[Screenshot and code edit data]
+ + +
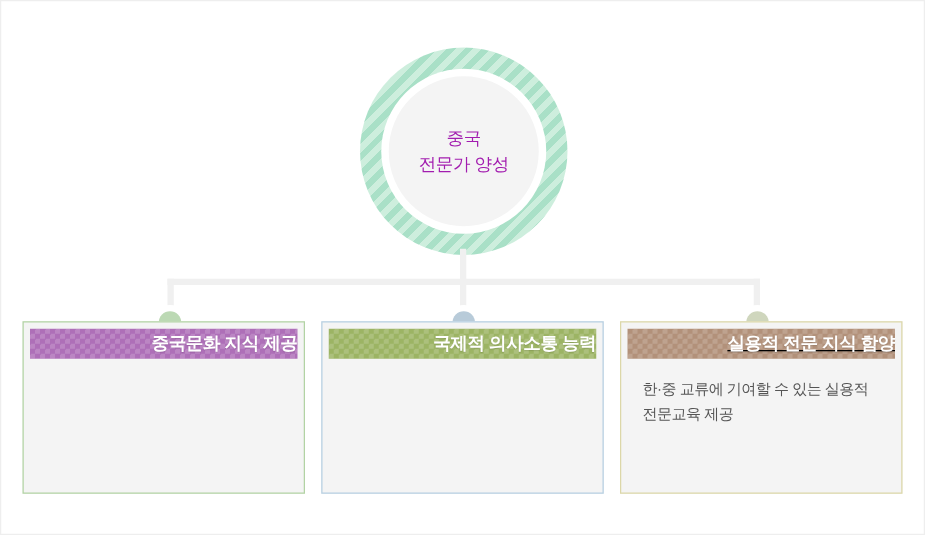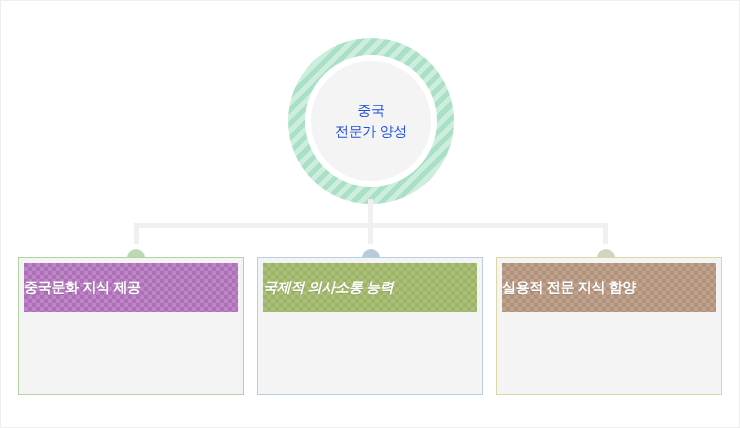--- a/index.html
+++ b/index.html
@@ -66,7 +66,7 @@
   .hub-label {
     font-size: 14px;
     line-height: 21px;
-    color: #1d4ed8;
+    color: #a21caf;
     letter-spacing: -0.3px;
     white-space: pre-line;
   }

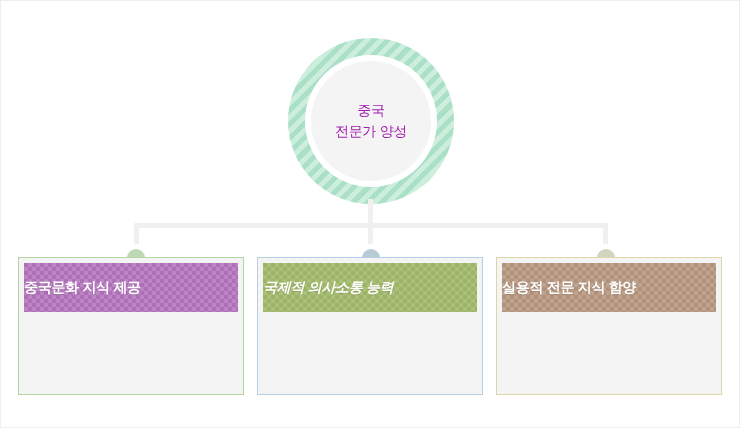--- a/index.html
+++ b/index.html
@@ -127,10 +127,10 @@
   .card.c3 { left: 495px; border-color: #dcd7a8; }
 
   .card-head {
-    height: 49px;
+    height: 24px;
     display: flex;
     align-items: center;
-    justify-content: flex-start;
+    justify-content: flex-end;
   }
   .card-head-text {
     font-size: 14px;

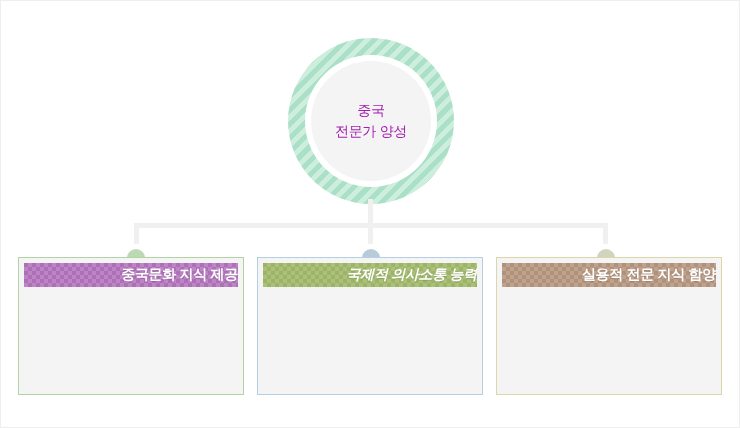--- a/index.html
+++ b/index.html
@@ -123,7 +123,7 @@
     padding: 5px;
   }
   .card.c1 { left: 17px;  border-color: #b2d3a4; }
-  .card.c2 { left: 256px; border-color: #b6cfe2; font-style: italic; }
+  .card.c2 { left: 256px; border-color: #b6cfe2; }
   .card.c3 { left: 495px; border-color: #dcd7a8; }
 
   .card-head {

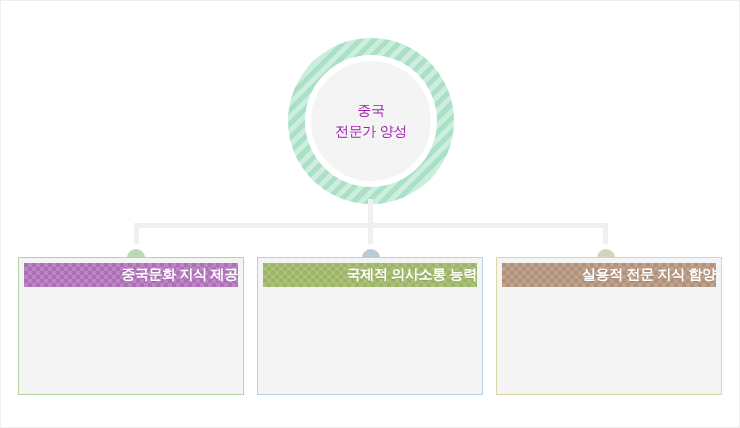--- a/index.html
+++ b/index.html
@@ -162,6 +162,7 @@
       linear-gradient(45deg, rgba(255,255,255,.16) 25%, transparent 25%, transparent 75%, rgba(255,255,255,.16) 75%);
     background-size: 8px 8px;
     background-position: 0 0, 4px 4px;
+    text-decoration: underline;
   }
 
   .card-body {

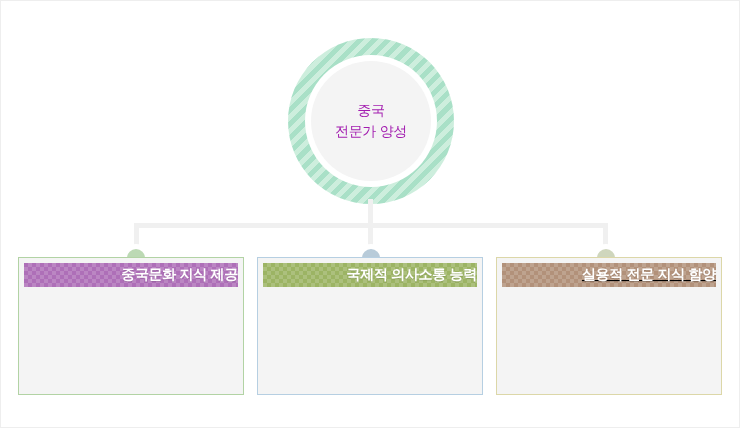--- a/index.html
+++ b/index.html
@@ -222,6 +222,10 @@
     <div class="card-head">
       <span class="card-head-text">실용적 전문 지식 함양</span>
     </div>
+    <div class="card-body">
+      <span class="card-body-text">한·중 교류에 기여할 수 있는 실용적
+전문교육 제공</span>
+    </div>
   </div>
 
 </div>

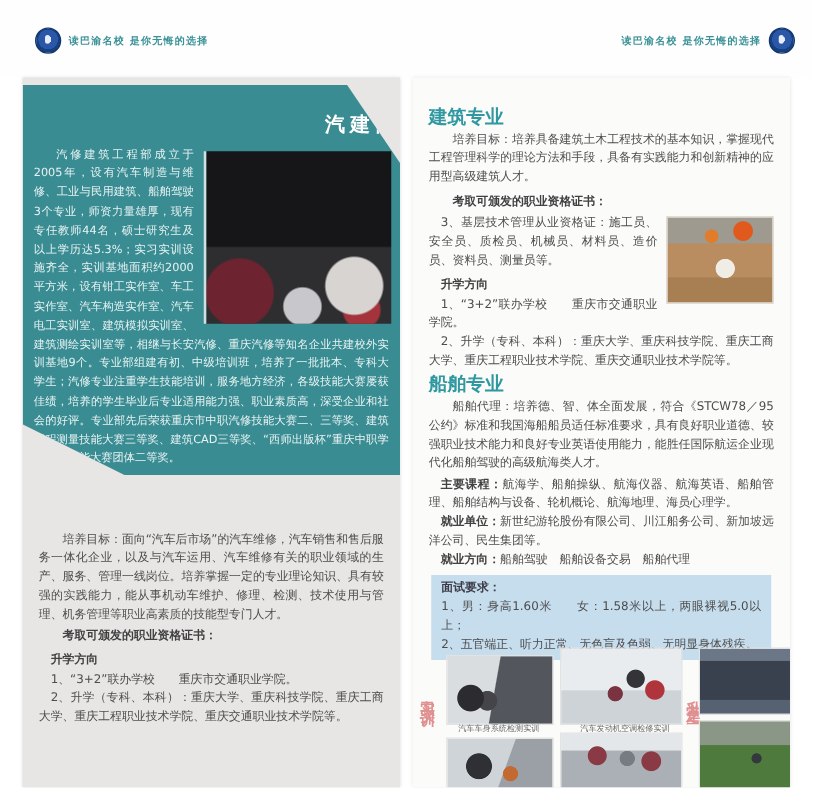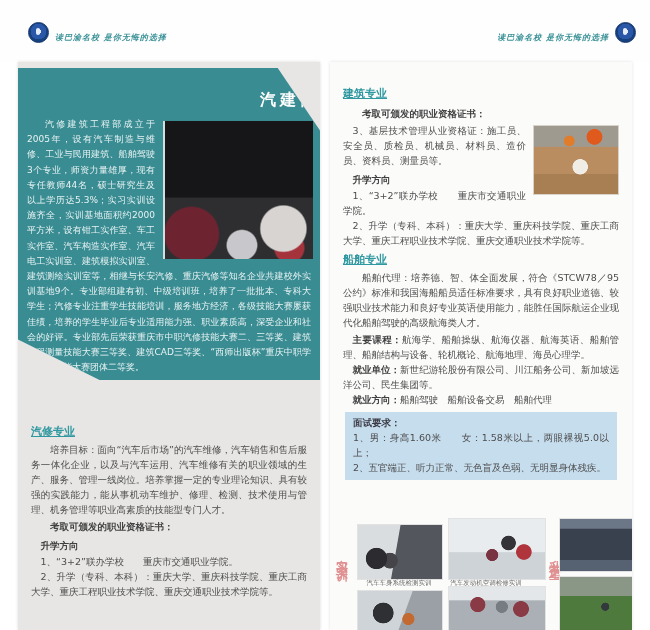--- a/index.html
+++ b/index.html
@@ -11,7 +11,7 @@
   }
   
   .banner{position:absolute;top:0;left:0;width:650px;height:62px;background:#fefefe;}
-  .slogan-group{position:absolute;top:22px;display:flex;align-items:flex-end;gap:6px;font-style:italic;}
+  .slogan-group{position:absolute;top:22px;display:flex;align-items:center;gap:6px;}
   .slogan-left{left:28px;}
   .slogan-right{right:14px;flex-direction:row-reverse;}
   .emblem{width:19px;height:19px;border-radius:50%;

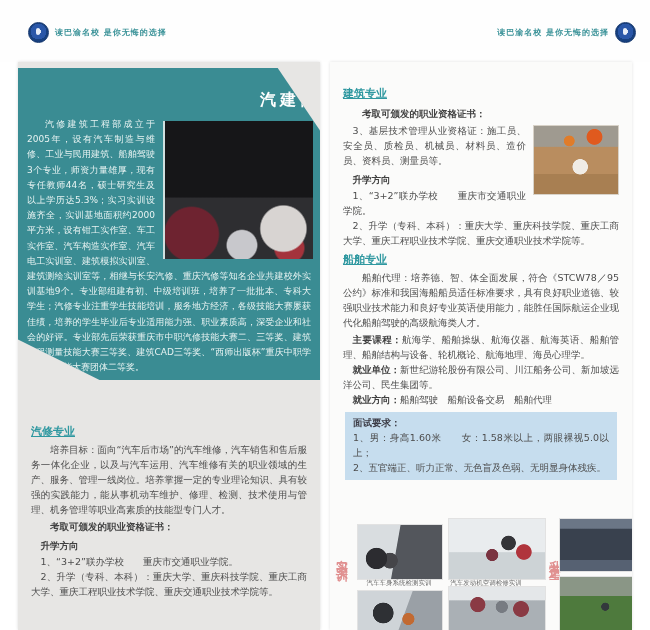--- a/index.html
+++ b/index.html
@@ -48,7 +48,7 @@
   .teal-body p{margin:0;text-indent:2em;}
   
   .content{padding:0 13px 0 13px;font-size:9.5px;line-height:15px;text-align:justify;}
-  .sec-heading{color:#2f98a0;font-weight:bold;font-size:11px;margin:10px 0 3px 0;text-indent:0;text-decoration:underline;}
+  .sec-heading{color:#2f98a0;font-weight:bold;font-size:15px;margin:10px 0 3px 0;text-indent:0;}
   p.para{margin:0 0 2px 0;text-indent:2em;}
   p.item{margin:0;text-indent:1em;}
   .b{font-weight:bold;color:#414141;}

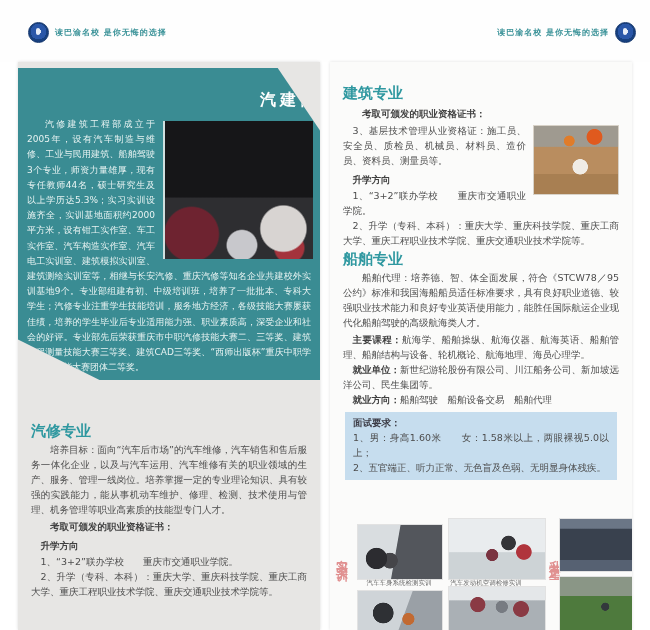--- a/index.html
+++ b/index.html
@@ -143,6 +143,7 @@
   <div class="content" style="padding-top:14px;">
 
     <div class="sec-heading">建筑专业</div>
+    <p class="para">培养目标：培养具备建筑土木工程技术的基本知识，掌握现代工程管理科学的理论方法和手段，具备有实践能力和创新精神的应用型高级建筑人才。</p>
 
     <div>
       <p class="para b" style="margin-top:5px;">考取可颁发的职业资格证书：</p>

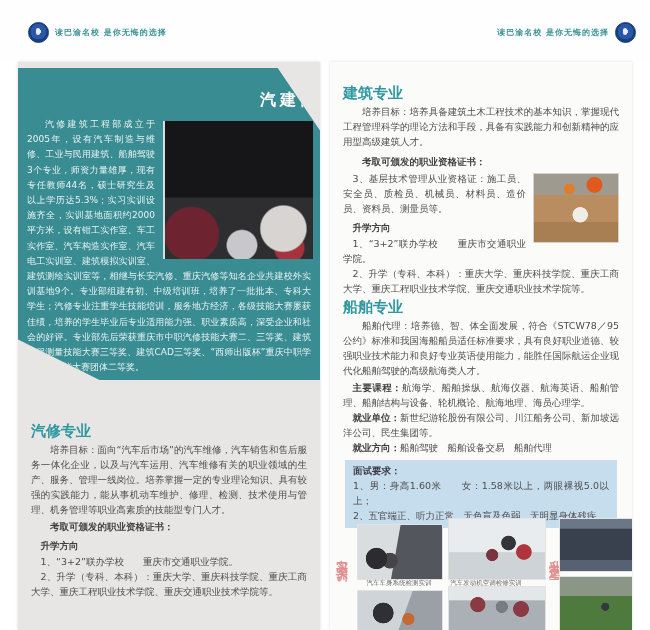--- a/index.html
+++ b/index.html
@@ -130,7 +130,6 @@
   </div>
 
   <div class="content left-lower">
-    <div class="sec-heading">汽修专业</div>
     <p class="para">培养目标：面向“汽车后市场”的汽车维修，汽车销售和售后服务一体化企业，以及与汽车运用、汽车维修有关的职业领域的生产、服务、管理一线岗位。培养掌握一定的专业理论知识、具有较强的实践能力，能从事机动车维护、修理、检测、技术使用与管理、机务管理等职业高素质的技能型专门人才。</p>
     <p class="para b">考取可颁发的职业资格证书：</p>
     <p class="sub-label">升学方向</p>

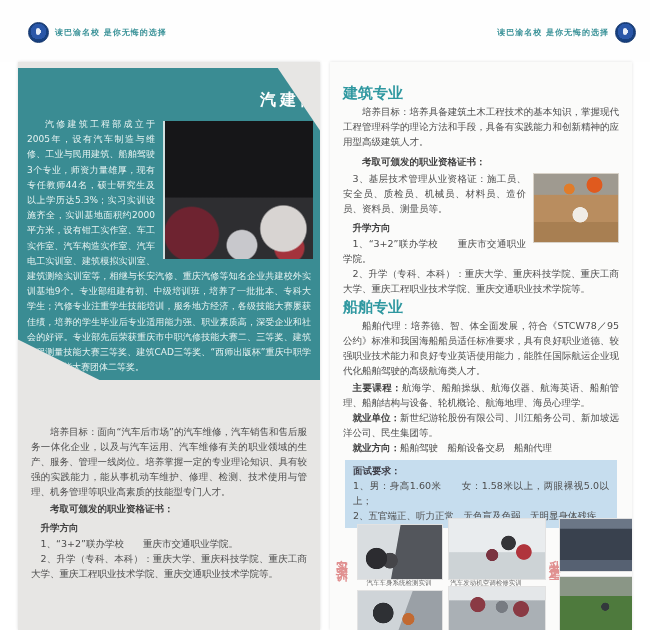--- a/index.html
+++ b/index.html
@@ -174,7 +174,7 @@
     <div class="caption" style="left:21px;top:65px;width:96px;">汽车车身系统检测实训</div>
 
     <div class="photo ph-engine" style="left:118px;top:4px;width:96px;height:60px;"></div>
-    <div class="caption" style="left:104px;top:65px;width:104px;">汽车发动机空调检修实训</div>
+    <div class="caption" style="left:118px;top:65px;width:104px;">汽车发动机空调检修实训</div>
 
     <div class="photo ph-group1" style="left:27px;top:76px;width:84px;height:40px;"></div>
     <div class="photo ph-group2" style="left:118px;top:72px;width:96px;height:44px;"></div>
+ + +
* Problem requirements *
Copy out all the data exactly. The images should not appear in the copy.

* Reply to the exercise *
--- a/index.html
+++ b/index.html
@@ -66,7 +66,7 @@
   .hub-label {
     font-size: 14px;
     line-height: 21px;
-    color: #1d4ed8;
+    color: #a21caf;
     letter-spacing: -0.3px;
     white-space: pre-line;
   }

--- a/index.html
+++ b/index.html
@@ -127,10 +127,10 @@
   .card.c3 { left: 495px; border-color: #dcd7a8; }
 
   .card-head {
-    height: 49px;
+    height: 24px;
     display: flex;
     align-items: center;
-    justify-content: flex-start;
+    justify-content: flex-end;
   }
   .card-head-text {
     font-size: 14px;

--- a/index.html
+++ b/index.html
@@ -123,7 +123,7 @@
     padding: 5px;
   }
   .card.c1 { left: 17px;  border-color: #b2d3a4; }
-  .card.c2 { left: 256px; border-color: #b6cfe2; font-style: italic; }
+  .card.c2 { left: 256px; border-color: #b6cfe2; }
   .card.c3 { left: 495px; border-color: #dcd7a8; }
 
   .card-head {

--- a/index.html
+++ b/index.html
@@ -162,6 +162,7 @@
       linear-gradient(45deg, rgba(255,255,255,.16) 25%, transparent 25%, transparent 75%, rgba(255,255,255,.16) 75%);
     background-size: 8px 8px;
     background-position: 0 0, 4px 4px;
+    text-decoration: underline;
   }
 
   .card-body {

--- a/index.html
+++ b/index.html
@@ -222,6 +222,10 @@
     <div class="card-head">
       <span class="card-head-text">실용적 전문 지식 함양</span>
     </div>
+    <div class="card-body">
+      <span class="card-body-text">한·중 교류에 기여할 수 있는 실용적
+전문교육 제공</span>
+    </div>
   </div>
 
 </div>

--- a/index.html
+++ b/index.html
@@ -11,7 +11,7 @@
   }
   
   .banner{position:absolute;top:0;left:0;width:650px;height:62px;background:#fefefe;}
-  .slogan-group{position:absolute;top:22px;display:flex;align-items:flex-end;gap:6px;font-style:italic;}
+  .slogan-group{position:absolute;top:22px;display:flex;align-items:center;gap:6px;}
   .slogan-left{left:28px;}
   .slogan-right{right:14px;flex-direction:row-reverse;}
   .emblem{width:19px;height:19px;border-radius:50%;

--- a/index.html
+++ b/index.html
@@ -48,7 +48,7 @@
   .teal-body p{margin:0;text-indent:2em;}
   
   .content{padding:0 13px 0 13px;font-size:9.5px;line-height:15px;text-align:justify;}
-  .sec-heading{color:#2f98a0;font-weight:bold;font-size:11px;margin:10px 0 3px 0;text-indent:0;text-decoration:underline;}
+  .sec-heading{color:#2f98a0;font-weight:bold;font-size:15px;margin:10px 0 3px 0;text-indent:0;}
   p.para{margin:0 0 2px 0;text-indent:2em;}
   p.item{margin:0;text-indent:1em;}
   .b{font-weight:bold;color:#414141;}

--- a/index.html
+++ b/index.html
@@ -143,6 +143,7 @@
   <div class="content" style="padding-top:14px;">
 
     <div class="sec-heading">建筑专业</div>
+    <p class="para">培养目标：培养具备建筑土木工程技术的基本知识，掌握现代工程管理科学的理论方法和手段，具备有实践能力和创新精神的应用型高级建筑人才。</p>
 
     <div>
       <p class="para b" style="margin-top:5px;">考取可颁发的职业资格证书：</p>

--- a/index.html
+++ b/index.html
@@ -130,7 +130,6 @@
   </div>
 
   <div class="content left-lower">
-    <div class="sec-heading">汽修专业</div>
     <p class="para">培养目标：面向“汽车后市场”的汽车维修，汽车销售和售后服务一体化企业，以及与汽车运用、汽车维修有关的职业领域的生产、服务、管理一线岗位。培养掌握一定的专业理论知识、具有较强的实践能力，能从事机动车维护、修理、检测、技术使用与管理、机务管理等职业高素质的技能型专门人才。</p>
     <p class="para b">考取可颁发的职业资格证书：</p>
     <p class="sub-label">升学方向</p>

--- a/index.html
+++ b/index.html
@@ -174,7 +174,7 @@
     <div class="caption" style="left:21px;top:65px;width:96px;">汽车车身系统检测实训</div>
 
     <div class="photo ph-engine" style="left:118px;top:4px;width:96px;height:60px;"></div>
-    <div class="caption" style="left:104px;top:65px;width:104px;">汽车发动机空调检修实训</div>
+    <div class="caption" style="left:118px;top:65px;width:104px;">汽车发动机空调检修实训</div>
 
     <div class="photo ph-group1" style="left:27px;top:76px;width:84px;height:40px;"></div>
     <div class="photo ph-group2" style="left:118px;top:72px;width:96px;height:44px;"></div>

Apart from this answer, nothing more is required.